Using Mendix oData to fill a Data Warehouse

Here's a short example how you can use the oData feature in Mendix to move your App data into a Data Warehouse.

Usually filling a DWH consists of an ETL or ELT process. ETL is the old-fashioned way of doing this: Extract, Transform, Load:

Extract data from the source application or database,
Transform it so it fits into your DWH model, e.g., Dimensional Model or Data Vault Model,
Load the transformed data into your DWH.

With BigData this process usually looks like ELT:

Extract data from the source application or database,
Load all the data into your BigData data store,
Transform the data as needed during analysis.

There are a number of cloud solutions for running a DWH, and Amazon has a number of them. For storage DynamoDB and RedShift are most used. You can implement your ETL process using Data Pipeline, or Lambda. The following example uses Lambda and RedShift.
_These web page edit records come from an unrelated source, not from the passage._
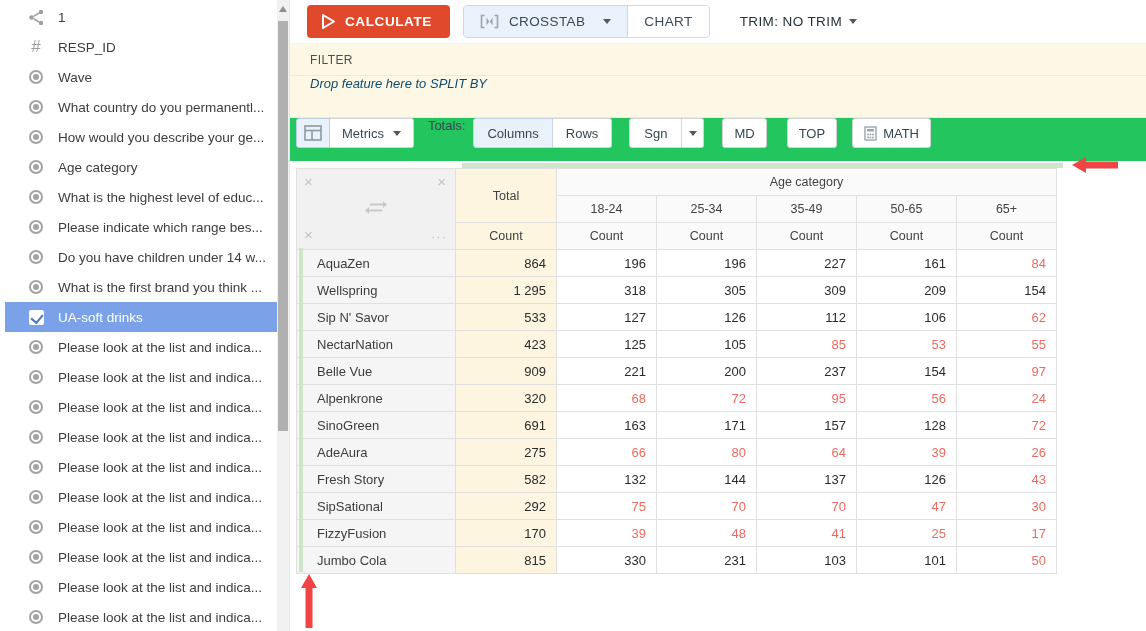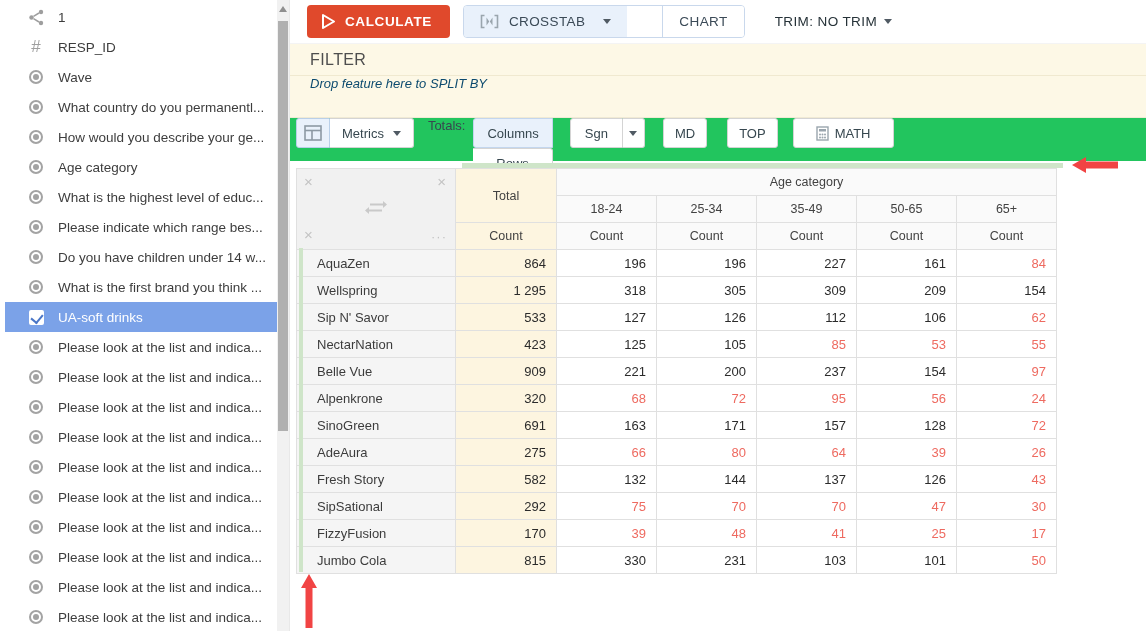--- a/index.html
+++ b/index.html
@@ -32,7 +32,7 @@
   .toolbar { height:43px; display:flex; align-items:center; padding-left:18px; background:#fff; }
   .btn { font-family:inherit; font-size:13px; color:#37474f; background:#fff; border:1px solid #d4d4d4; height:30px; display:inline-flex; align-items:center; justify-content:center; cursor:pointer; }
   .calc-btn { background:var(--accent-red,#e0492c); color:#fff; border:none; border-radius:4px; height:33px; padding:0 18px 0 14px; font-weight:bold; font-size:13.5px; letter-spacing:.6px; display:inline-flex; align-items:center; gap:9px; cursor:pointer; }
-  .view-group { display:inline-flex; margin-left:13px; height:33px; border:1px solid #c9d8ec; border-radius:4px; overflow:hidden;gap:35px; }
+  .view-group { display:inline-flex; margin-left:13px; height:33px; border:1px solid #c9d8ec; border-radius:4px; overflow:hidden; }
   .view-group .seg { display:inline-flex; align-items:center; gap:10px; padding:0 16px; font-size:13.5px; letter-spacing:.4px; color:#3b4a57; background:#fff; border:none; cursor:pointer; font-family:inherit; }
   .seg.active { background:var(--active-blue,#e9f1fb); }
   .seg + .seg { border-left:1px solid #c9d8ec; }

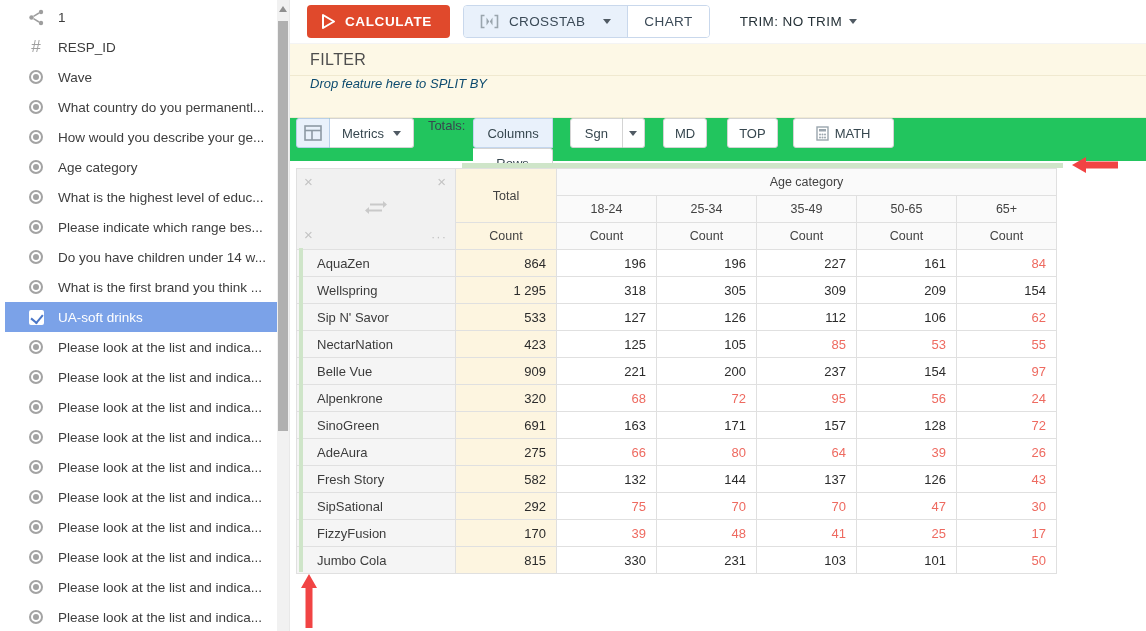--- a/index.html
+++ b/index.html
@@ -39,7 +39,7 @@
   .caret { width:0; height:0; border-left:4px solid transparent; border-right:4px solid transparent; border-top:5px solid #505a63; display:inline-block; }
   .trim { margin-left:30px; display:inline-flex; align-items:center; gap:7px; font-size:13.5px; font-weight:500; color:#263238; letter-spacing:.4px; cursor:pointer; }
 
-  .filter-bar { height:33px; background:var(--cream-bar,#fdf8e6); border-top:1px solid #f4f4f4; border-bottom:1px solid #f0e9d0; display:flex; align-items:center; padding-left:21px; font-size:16px; color:#4e4e4e; letter-spacing:.4px; cursor:pointer; }
+  .filter-bar { height:33px; background:var(--cream-bar,#fdf8e6); border-top:1px solid #f4f4f4; border-bottom:1px solid #f0e9d0; display:flex; align-items:center; padding-left:21px; font-size:12px; color:#4e4e4e; letter-spacing:.4px; cursor:pointer; }
   .splitby-bar { height:42px; background:var(--cream-bar,#fdf8e6); border-bottom:1px solid #f0ead4; display:flex; padding-left:21px; font-style:italic; font-size:13px; color:#0c4a6e; }
 
   .metrics-bar { height:43px; display:flex; align-items:flex-start; padding-left:7px; background:#22c55e; }

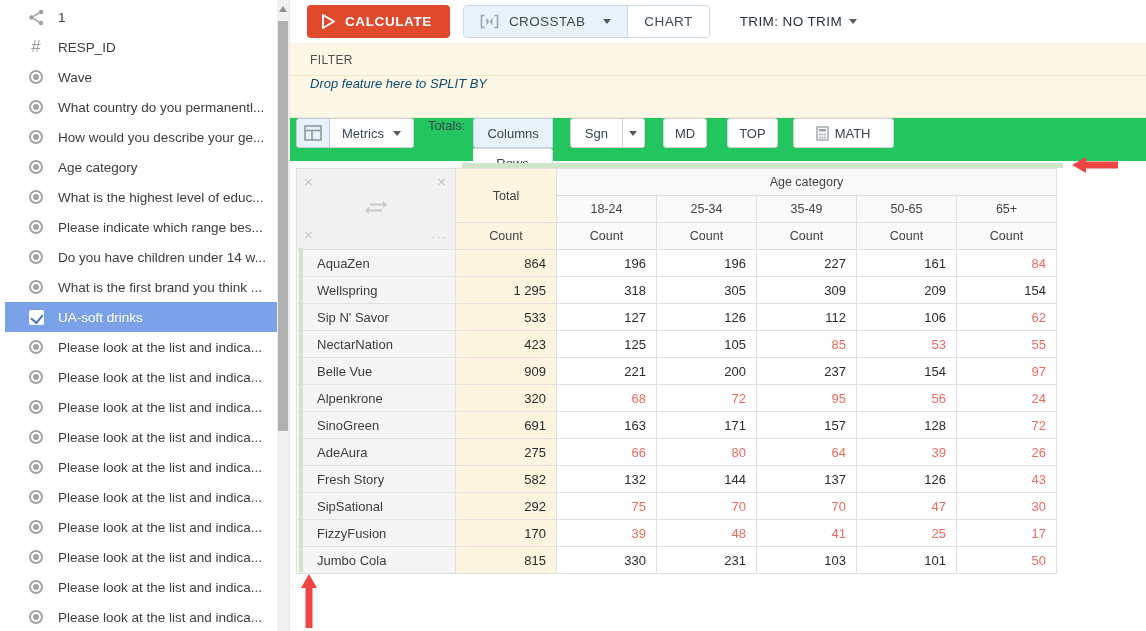--- a/index.html
+++ b/index.html
@@ -46,7 +46,7 @@
   .icon-seg { width:34px; background:var(--active-blue,#e9f1fb); border:1px solid #b9cfe8; border-radius:3px 0 0 3px; }
   .metrics-seg { border:1px solid #d4d4d4; border-left:none; border-radius:0 3px 3px 0; padding:0 12px; gap:9px; }
   .totals-lab { margin-left:14px; font-size:13px; color:#37474f; }
-  .cr-group { display:inline-flex; margin-left:8px;flex-direction:column; }
+  .cr-group { display:inline-flex; margin-left:8px; }
   .cr-group .columns { background:var(--active-blue,#e9f1fb); border:1px solid #c3d6ee; border-radius:3px 0 0 3px; padding:0 13px; }
   .cr-group .rows { border:1px solid #d4d4d4; border-left:none; border-radius:0 3px 3px 0; padding:0 13px; }
   .sgn-group { display:inline-flex; margin-left:17px; }

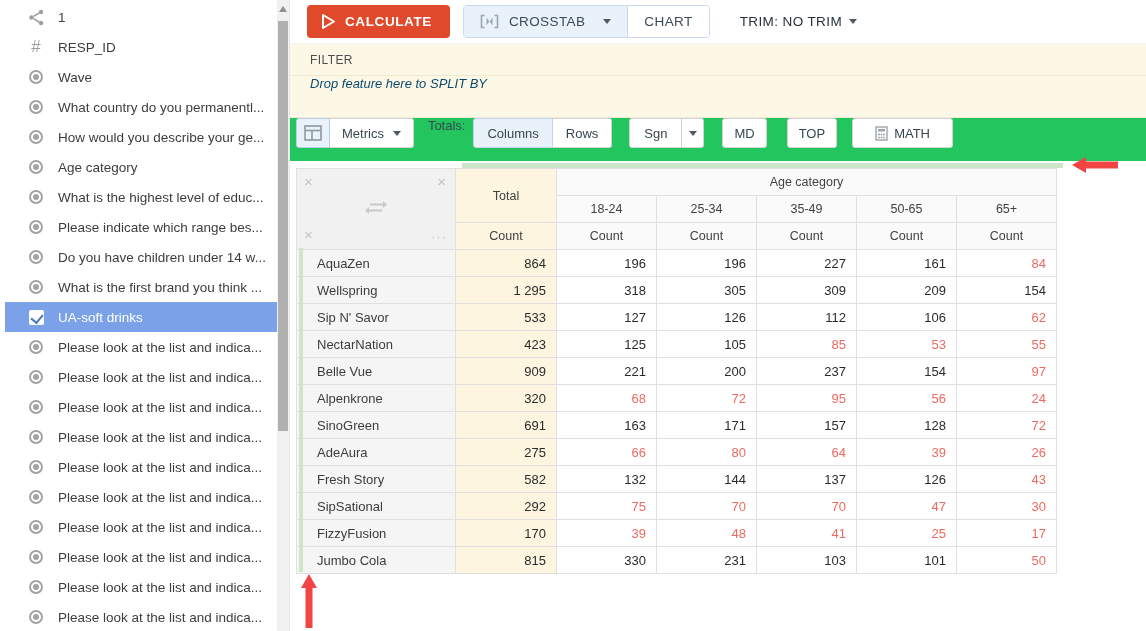--- a/index.html
+++ b/index.html
@@ -54,7 +54,7 @@
   .sgn-group .sgn-caret { border-left:none; border-radius:0 3px 3px 0; width:22px; }
   .md-btn { margin-left:18px; border-radius:3px; padding:0 11px; }
   .top-btn { margin-left:20px; border-radius:3px; padding:0 11px; }
-  .math-btn { margin-left:15px; border-radius:3px; padding:0 22px; gap:6px; }
+  .math-btn { margin-left:15px; border-radius:3px; padding:0 11px; gap:6px; }
 
   
   .table-zone { position:relative; flex:1; }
Redshift is a PostgreSQL compatible data warehouse database. AWS Lambda is service where you can define function and run them based on events. Since last month it has support for scheduled events, i.e., crontab like time based scheduled. And it also has official support for Python.
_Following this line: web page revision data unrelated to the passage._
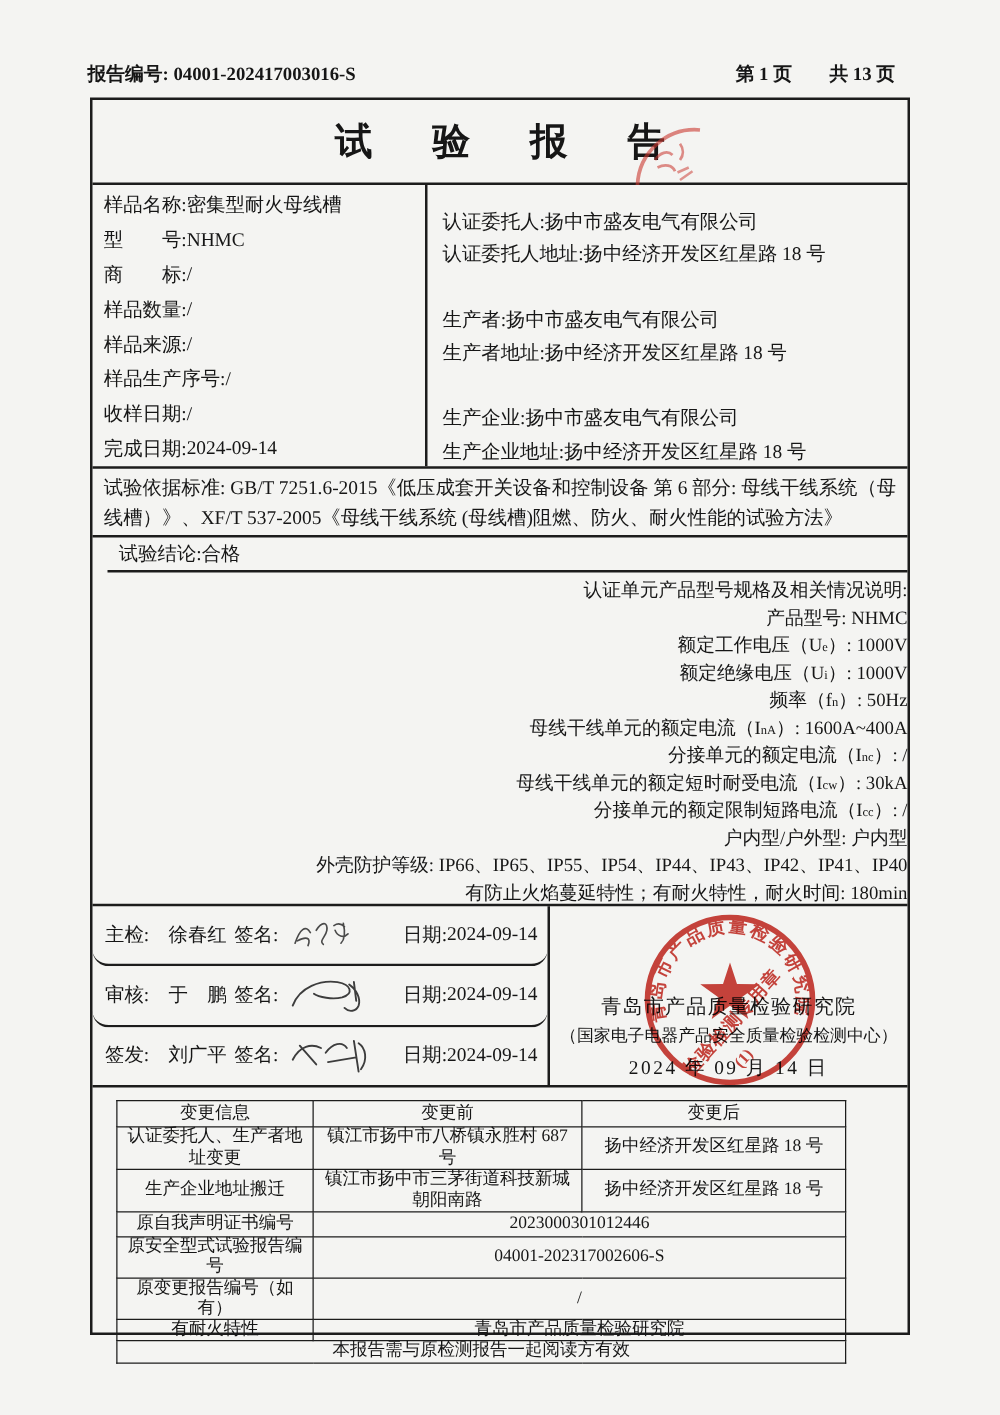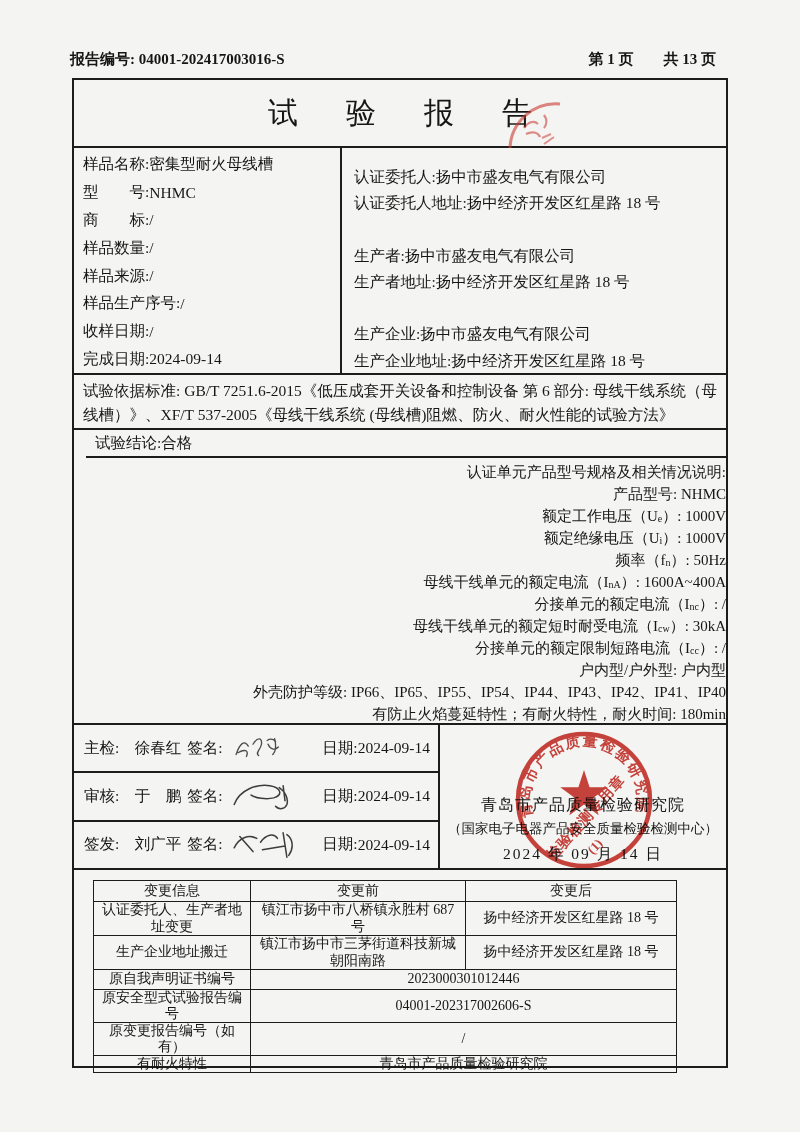--- a/index.html
+++ b/index.html
@@ -14,7 +14,7 @@
   .sec{border-bottom:2px solid #1c1c1c;box-sizing:border-box;position:relative;}
   
   .title-sec{height:68px;display:flex;align-items:center;justify-content:center;}
-  .title{font-size:30px;font-weight:normal;letter-spacing:9px;text-indent:9px;}
+  .title{font-size:30px;font-weight:bold;letter-spacing:9px;text-indent:9px;}
   .title-stamp{position:absolute;left:428px;top:18px;opacity:.8;}
   
   .info-sec{height:227px;display:flex;}

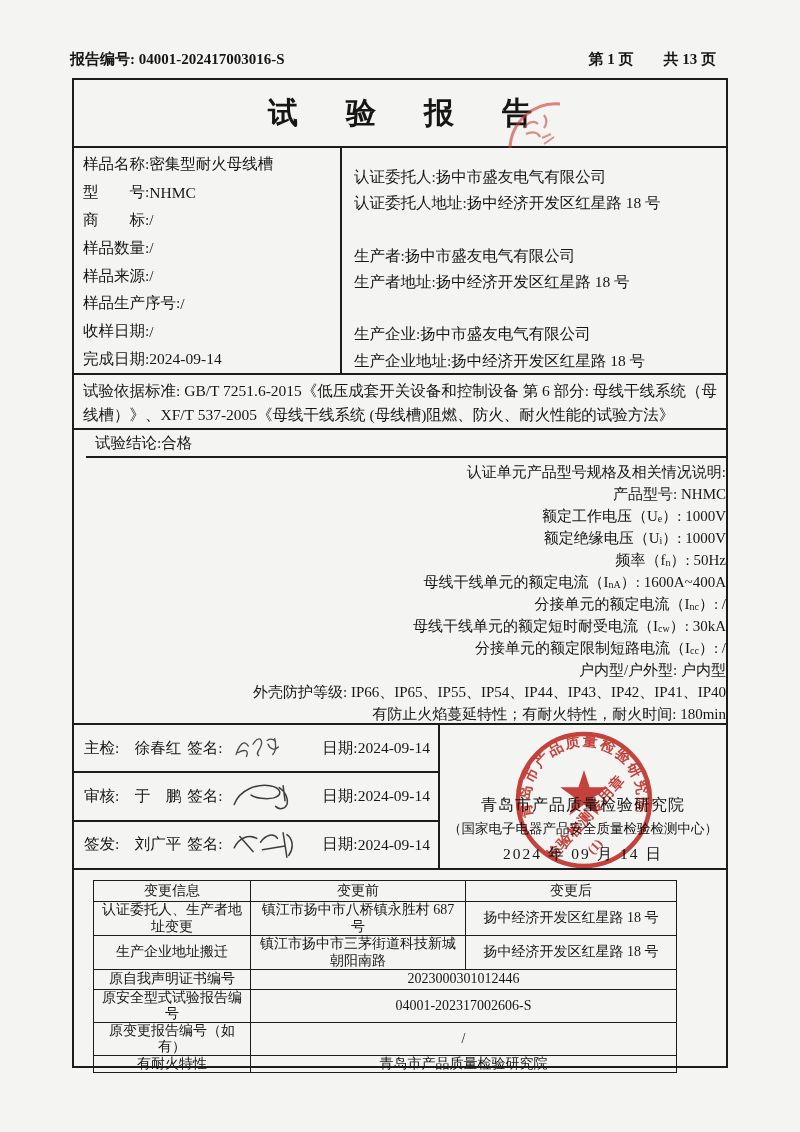--- a/index.html
+++ b/index.html
@@ -34,7 +34,7 @@
   .sig-sec{height:145px;display:flex;}
   .sig-left{width:366px;border-right:2px solid #1c1c1c;box-sizing:border-box;display:flex;flex-direction:column;}
   .sig-row{flex:1;display:flex;align-items:center;font-size:15.5px;padding:0 8px 0 10px;white-space:nowrap;}
-  .sig-row.bb{border-bottom:2px solid #1c1c1c;}
+  .sig-row.bb{border-bottom:2px solid #1c1c1c;border-radius:13px;}
   .sig-row .name{margin-left:4px;min-width:58px;text-align:right;}
   .sig-row .slabel{margin-left:6px;}
   .sig-scribble{width:88px;height:32px;flex:none;margin:0 2px;}

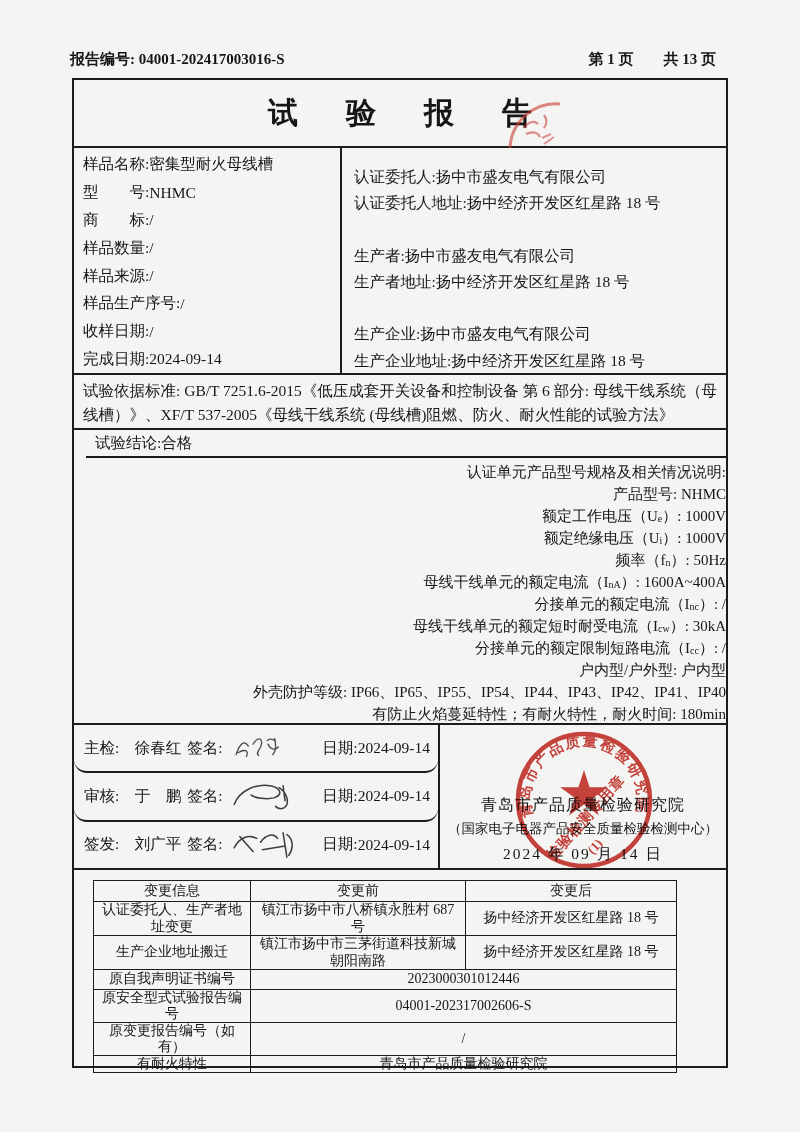--- a/index.html
+++ b/index.html
@@ -297,6 +297,9 @@
             <td>有耐火特性</td>
             <td colspan="2">青岛市产品质量检验研究院</td>
           </tr>
+          <tr style="height:17px">
+            <td colspan="3">本报告需与原检测报告一起阅读方有效</td>
+          </tr>
         </tbody>
           </table>
       </div>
To move data from Mendix to Redshift we need a python script which does the following:

Periodically, e.g. daily or hourly, retrieve all the updates since previous period
Store the result as CSV on S3
Use redshift copy command to copy the CSV contents into a Redshift table.

This python script retrieves all the objects from an odata resource that have been changed since yesterday:

def extract_data_store_as_csv_on_s3_handler(event=None, context=None):
    print("Extracting data from Mendix application")
    #
    # Use changedDate attribute to only retrieve objects changed since yesterday
    #
    yesterday = date.today() - datetime.timedelta(days=1)
    yesterdayStr = yesterday.strftime("%Y-%m-%dT00:00:00+01:00")
    filterParameter = "?$filter=changedDate gt datetimeoffset'{}'".format(yesterdayStr)
    #
    # Define the endpoint of the odata resource
    #  
    odataPath = "/odata/modulename/resourcename()"
    odataUrl = "{}{}{}".format("https://appsname.mxapps.io/",odataPath,filterParameter)
    print("Retrieving odata resource: {}".format(odataUrl))
    #
    # get the data from the mendix odata endpoint
    #
    odataUsr = "mendix_user"
    odataPwd = "mendix_pwd"
    req = requests.get(odataUrl,auth=(odataUsr,odataPwd))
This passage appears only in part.